Les sorcières aussi poursuivies de part et d'autre de l'Asie
Il n'y a pas qu'en Afrique subsaharienne que l'on trouve des "chasses aux sorcières". En 2011, l'Arabie saoudite a par exemple décapité une femme de 60 ans, Amina bint Abdul Halim bin Salem Nasser, pour "pratique de la sorcellerie". Une exécution vivement dénoncée par Amnesty International qui parle d'une décision "profondément choquante".

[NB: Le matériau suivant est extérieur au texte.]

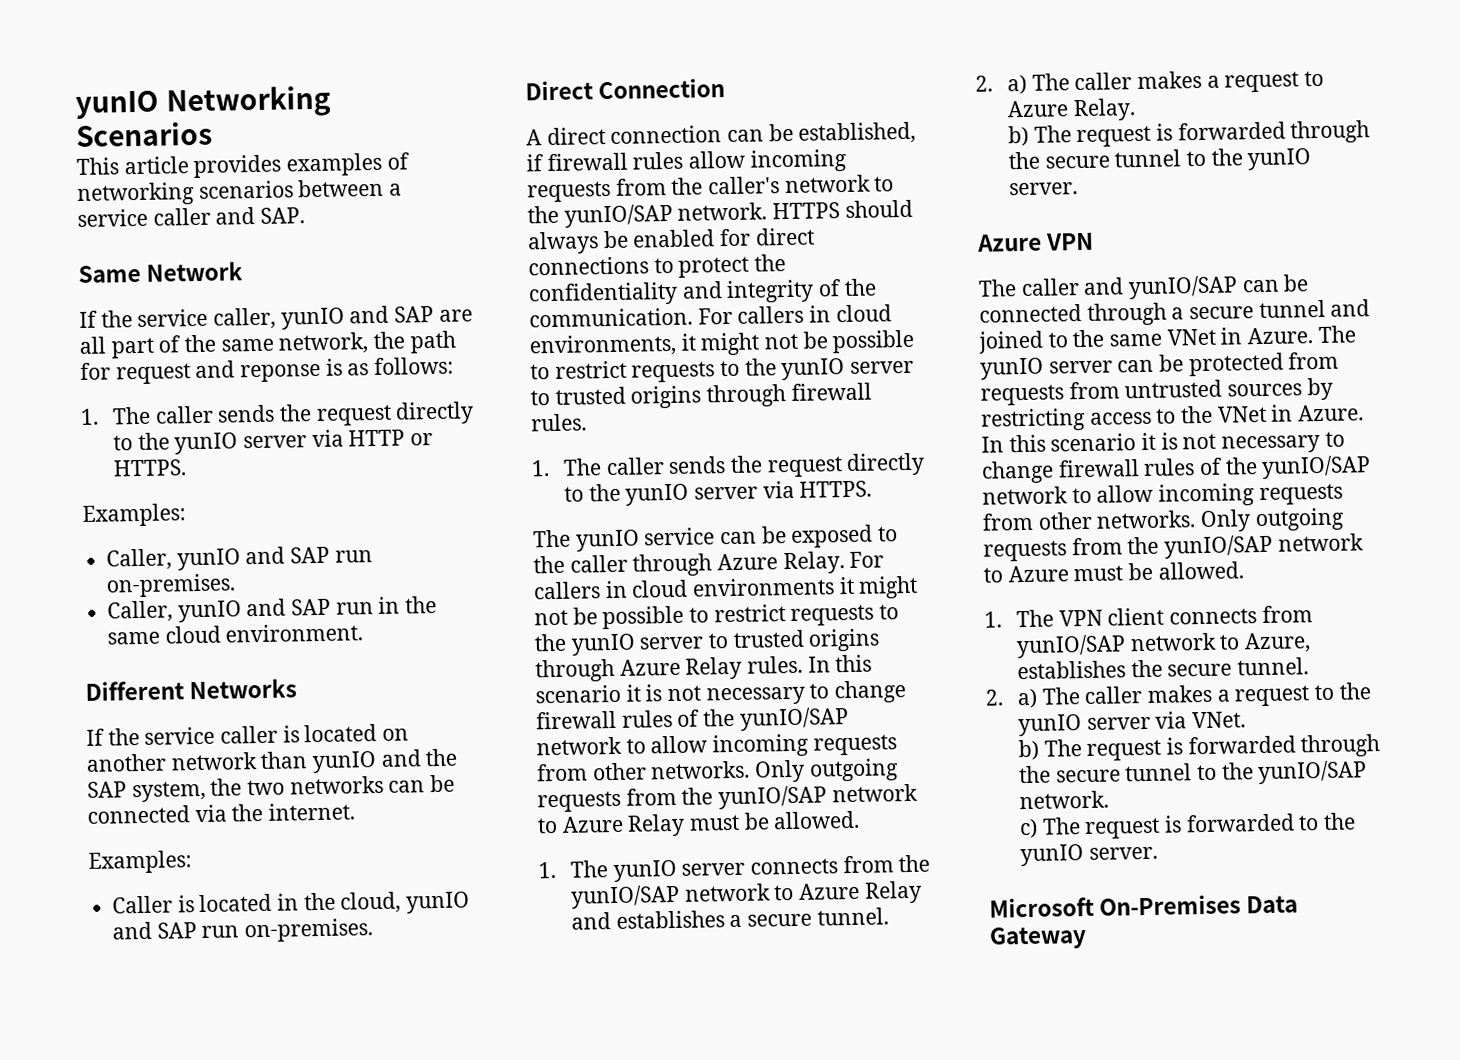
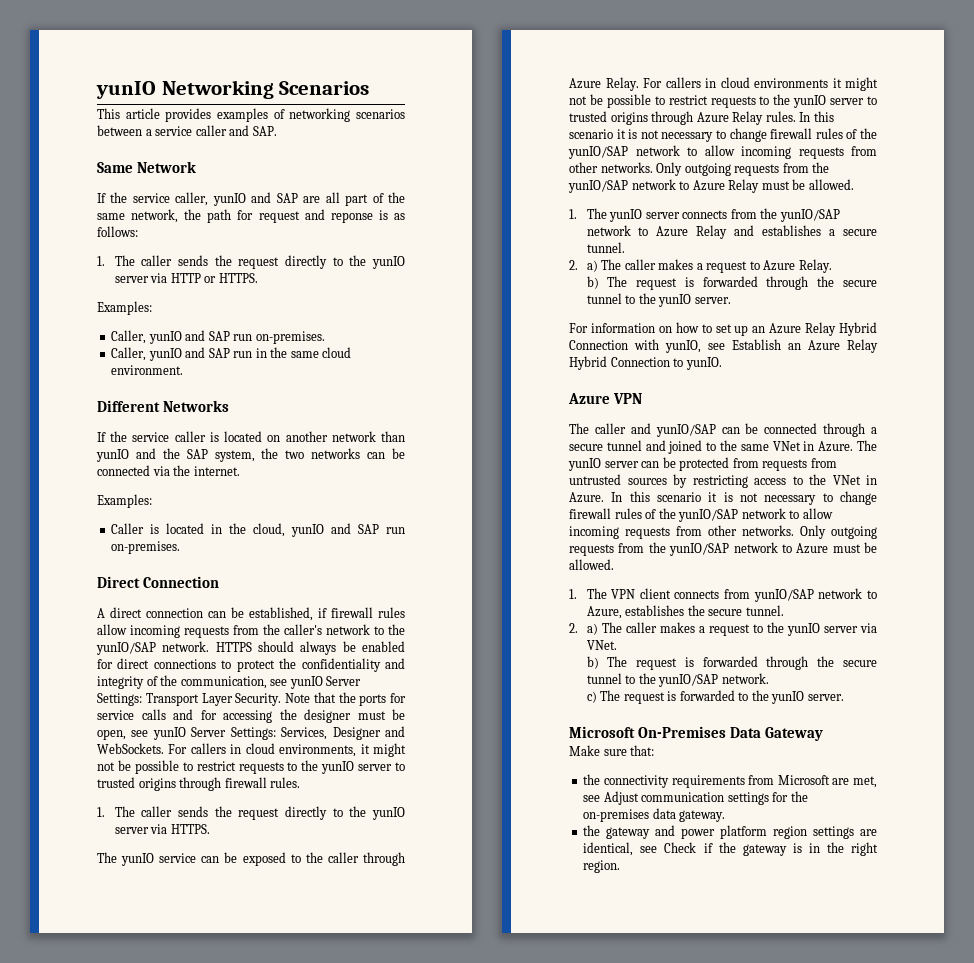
- HTTPS should always be enabled for direct connections to protect the confidentiality and integrity of the communication.
+ HTTPS should always be enabled for direct connections to protect the confidentiality and integrity of the communication, see yunIO Server Settings: Transport Layer Security. Note that the ports for service calls and for accessing the designer must be open, see yunIO Server Settings: Services, Designer and WebSockets.
+ For information on how to set up an Azure Relay Hybrid Connection with yunIO, see Establish an Azure Relay Hybrid Connection to yunIO.
+ Make sure that:
+ the connectivity requirements from Microsoft are met, see Adjust communication settings for the on-premises data gateway.
+ the gateway and power platform region settings are identical, see Check if the gateway is in the right region.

En Inde, ces chasses sont également présentes. Entre 2000 et 2014, près de 2.300, surtout des femmes, ont été tuées pour ce motif, la plupart du temps dans des régions reculées et pauvres. Selon le média indien Article 14, l'État du Jharkhand est particulièrement concerné et il s'agit souvent là-bas d'une manière de déshériter des femmes et de s'accaparer leurs terres. Dans d'autres cas, ce sont des femmes de la communauté dalit (les fameux "Intouchables") qui sont visées. "Au fond, il s'agit d'une conspiration du patriarcat brahmanique pour contrôler les ressources et maintenir la hiérarchie des castes en frappant là où ça fait le plus mal", note une étude, qui ajoute que ce type d'accusation peut également viser des femmes remettant en cause les normes patriarcales.

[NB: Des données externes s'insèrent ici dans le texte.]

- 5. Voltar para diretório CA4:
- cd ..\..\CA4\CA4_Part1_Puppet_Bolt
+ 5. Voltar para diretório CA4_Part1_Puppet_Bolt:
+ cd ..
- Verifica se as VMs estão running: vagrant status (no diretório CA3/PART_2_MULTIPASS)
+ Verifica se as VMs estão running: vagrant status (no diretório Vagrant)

Au Népal voisin, ce n'est pas beaucoup mieux et là aussi, les dalits sont touchés. "Les superstitions sont profondément enracinées dans notre société, et la croyance en la sorcellerie en représente l'une des pires formes", a déclaré Sarwa Dev Prasad Ojha, ministre des femmes et de la protection sociale. En Indonésie, des centaines de personnes ont été tuées de la même façon après la chute du régime de Soeharto en 1998 et si ces violences ont baissé depuis, elles n'ont pas disparu.

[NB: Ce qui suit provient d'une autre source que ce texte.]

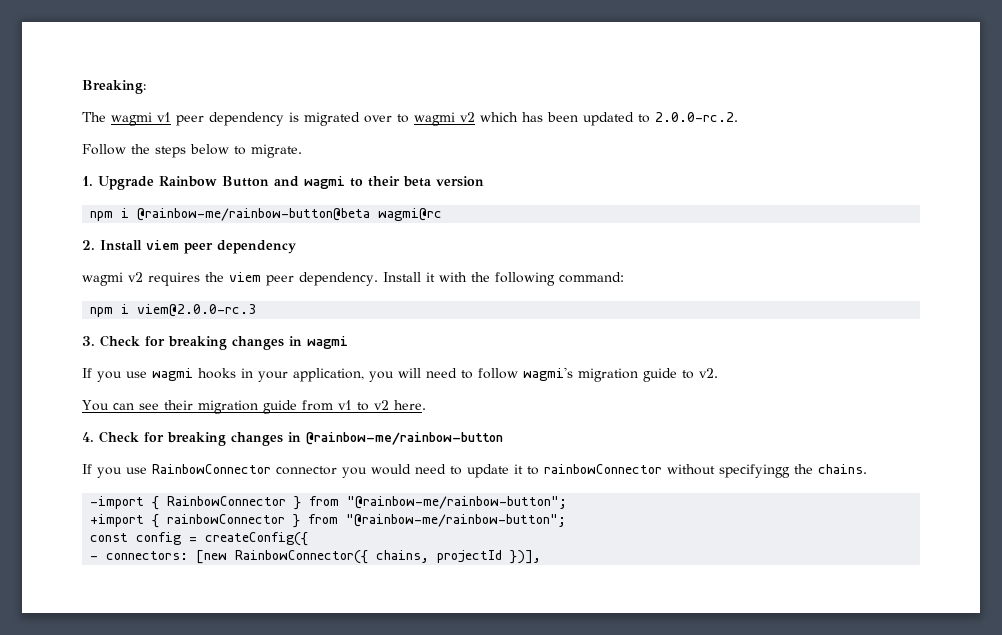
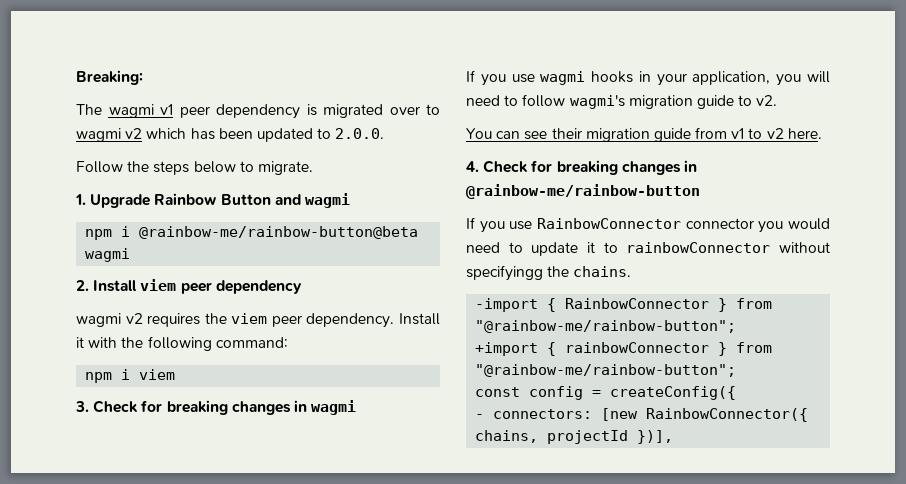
- The wagmi v1 peer dependency is migrated over to wagmi v2 which has been updated to 2.0.0-rc.2.
+ The wagmi v1 peer dependency is migrated over to wagmi v2 which has been updated to 2.0.0.
- 1. Upgrade Rainbow Button and wagmi to their beta version
+ 1. Upgrade Rainbow Button and wagmi
- npm i @rainbow-me/rainbow-button@beta wagmi@rc
+ npm i @rainbow-me/rainbow-button@beta wagmi
- npm i viem@2.0.0-rc.3
+ npm i viem

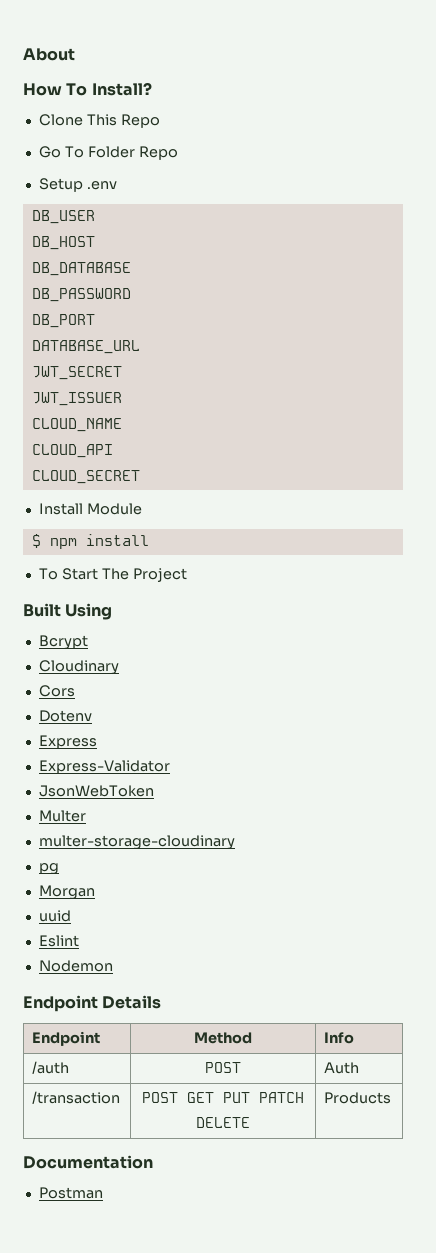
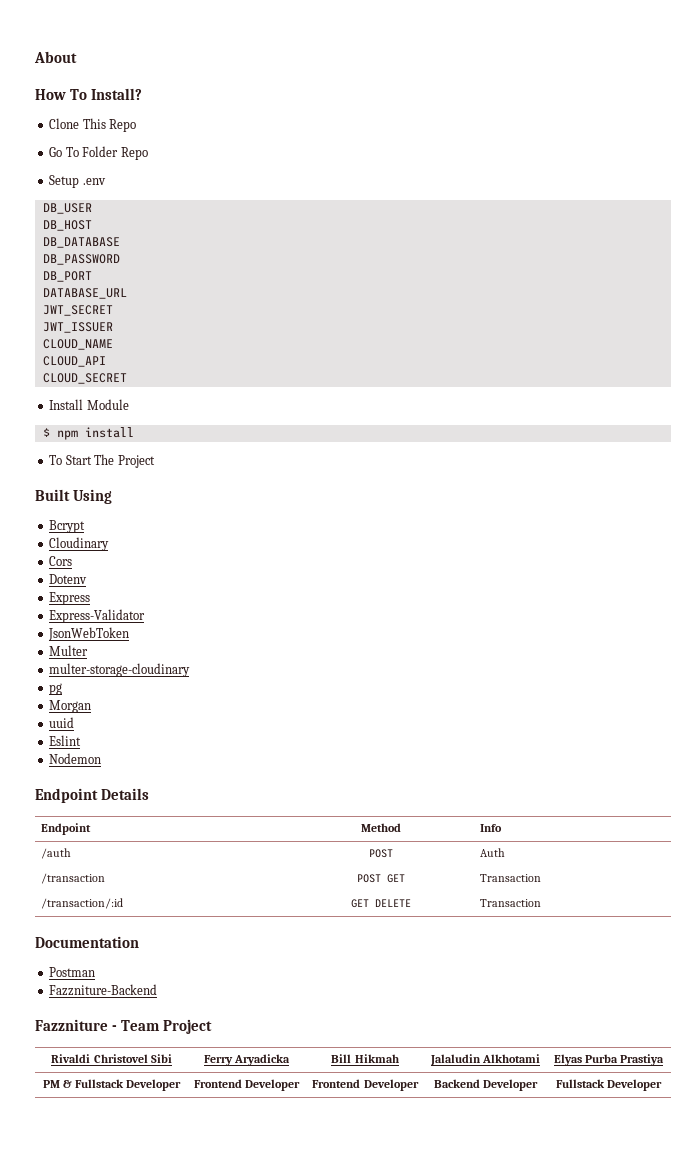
- /transaction | POST GET PUT PATCH DELETE | Products
+ /transaction | POST GET | Transaction
+ /transaction/:id | GET DELETE | Transaction
+ Fazzniture-Backend
+ Fazzniture - Team Project
+ Rivaldi Christovel Sibi | Ferry Aryadicka | Bill Hikmah | Jalaludin Alkhotami | Elyas Purba Prastiya
+ PM & Fullstack Developer | Frontend Developer | Frontend Developer | Backend Developer | Fullstack Developer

Enfin, un pays également connu pour ses femmes accusées de sorcellerie, c'est la Papouasie-Nouvelle-Guinée. Radio-Canada affirmait en 2020 que ce type de violences, qui aboutit parfois à la mort, serait en hausse dans l'archipel. Un constat confirmé à la même époque par l'agence AFP qui évoque des viols et des lynchages. Selon les intervenants interrogés par USA Today, la cause de ces accusations, c'est la jalousie née suite à la croissance économique rapide du pays, avec l'exploitation des ressources en gaz et en minerais. Encore une fois, il s'agit in fine de s'emparer des richesses des personnes visées, en l'occurrence des familles aisées. Le South China Morning Post précise qu'il y a également une volonté de réaffirmer la place du patriarcat, comme dans les exemples précédents. Enfin, le Time ajoute que l'arrivée des réseaux sociaux en Papouasie-Nouvelle-Guinée n'est sûrement pas étrangère à la flambée des violences. Et "l'Occident n'est que trop conscient de la façon dont un torrent de fausses nouvelles conduit à des arguments, à une politique identitaire haineuse et à la polarisation", fait remarquer le magazine.